Profile and significance

Pat Goodnough is a Colorado-based freeski rider whose career traces the evolution of park and urban/street skiing from the mid-2000s forum era to today’s film-first landscape. Long associated with Armada Skis and visible in projects alongside Tanner Hall, he built his name on Summit County park laps at Breckenridge and Keystone, then carried that polish into rail-heavy contests and rider-driven films. Goodnough isn’t a medals-and-ranking storyline; his impact comes from the way he made technical rails and clear jump axes read at real speed, whether on a televised street course or in compact, replayable web segments.

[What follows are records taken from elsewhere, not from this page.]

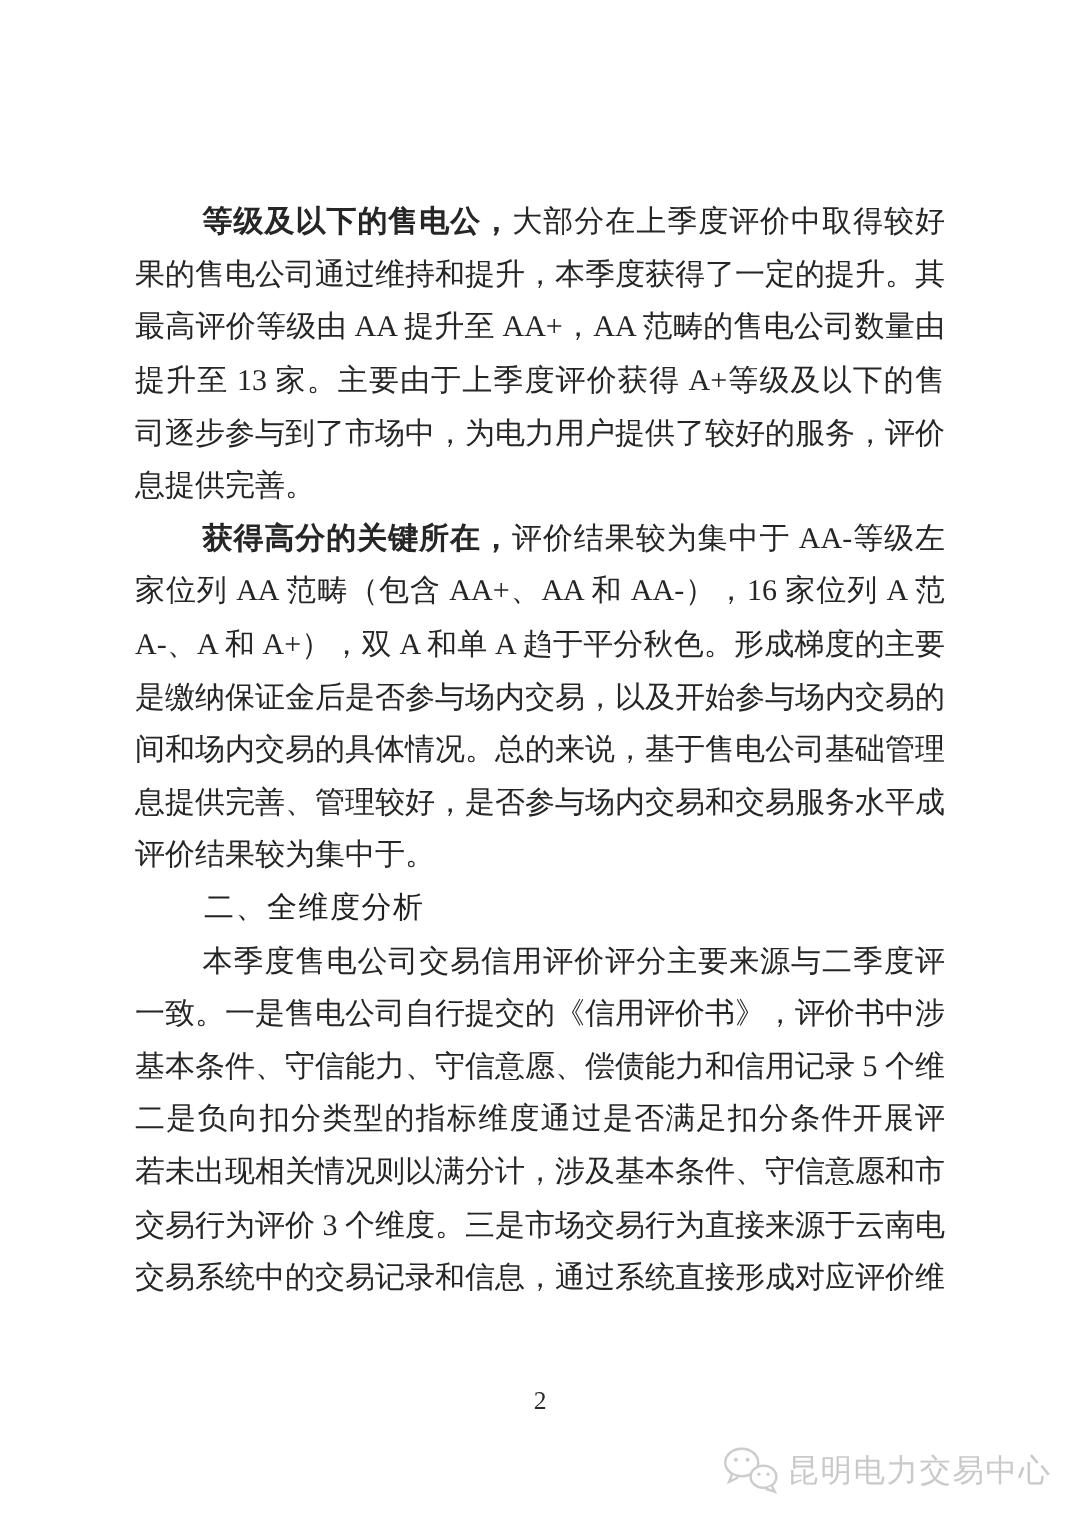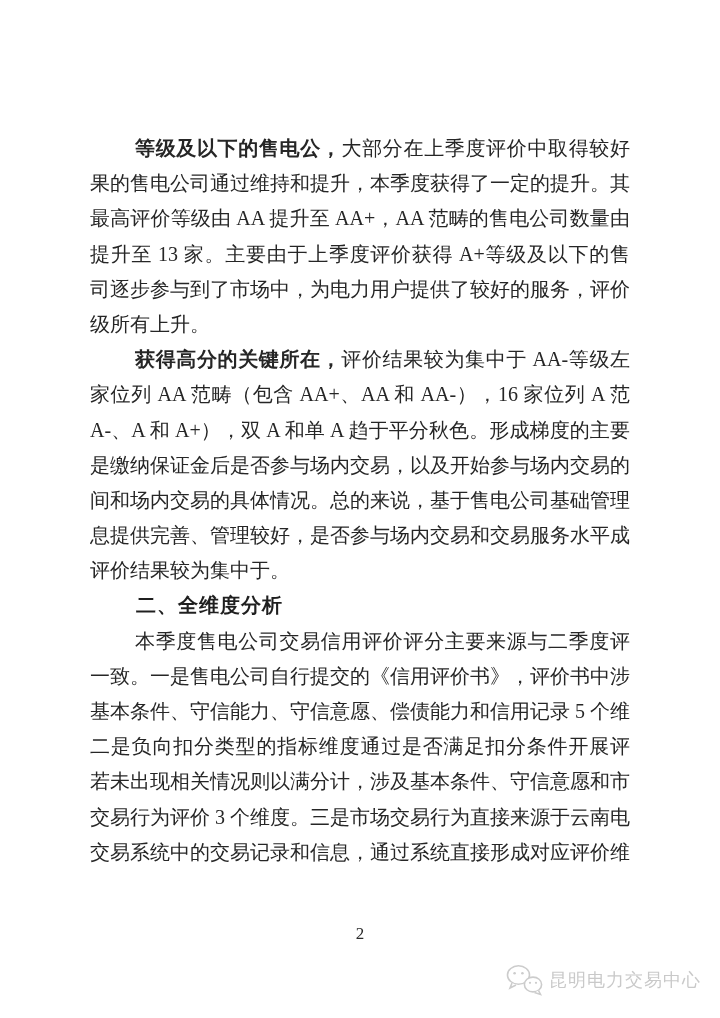"级所有上升。" div.line { text: 级所有上升 -> 息提供完善 }
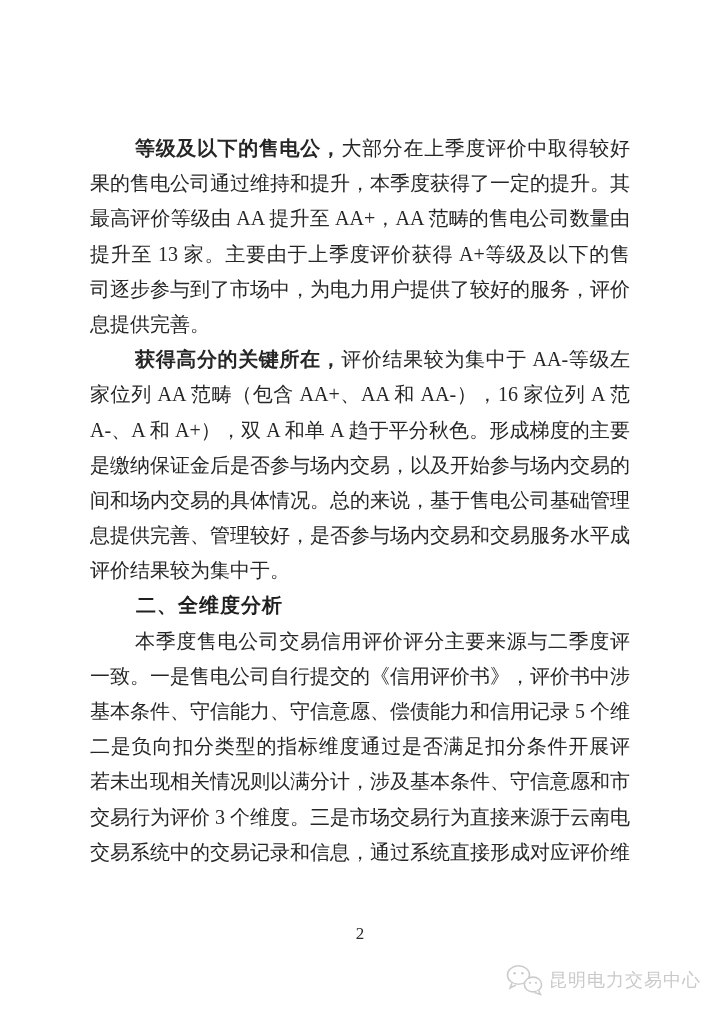"二、全维度分析" .heading { font-weight: bold -> normal }
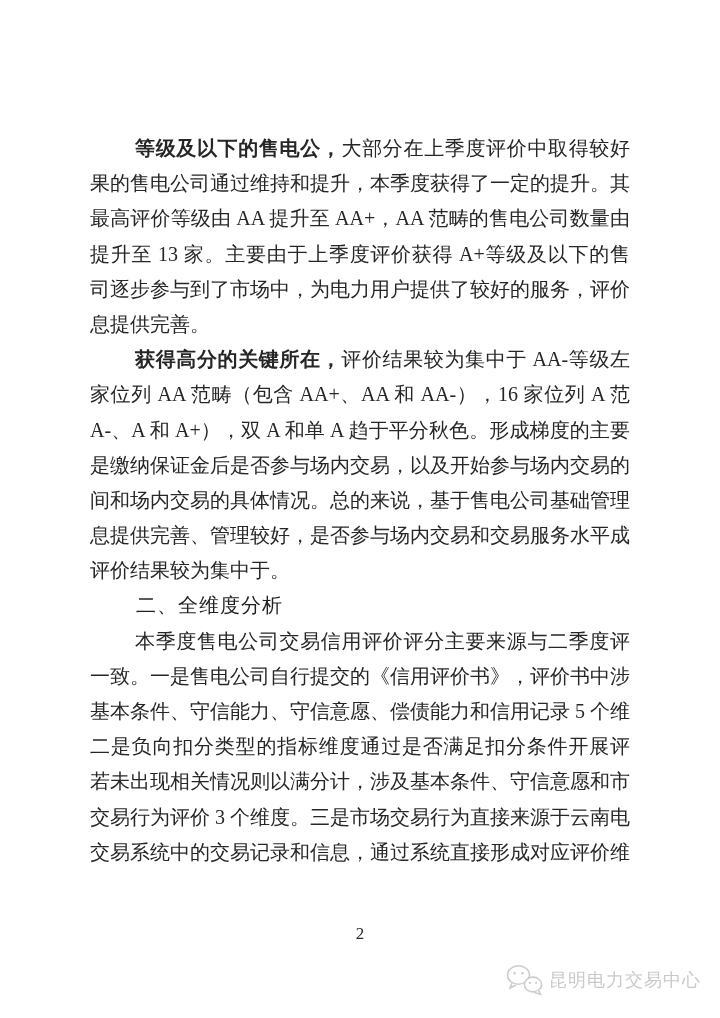"昆明电力交易中心" .watermark-text { font-size: 18px -> 21px }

Two touchstones bookend his public arc. Early features and Level 1 spring shoots put him on the map as a Breck/Keystone stalwart, while Armada’s “Project Pat” edits—capped by “Project Pat 2.0” in 2021—reintroduced a wider audience to a rider whose style had matured without losing edge. Between those markers, he became a reliable presence in Tanner Hall’s film runs, from “Triumph” and “Here After” to the Summit County–shot “Eternal” and the later “XL” release, cementing his status as a go-to collaborator when a segment needs technical credibility and smooth continuity.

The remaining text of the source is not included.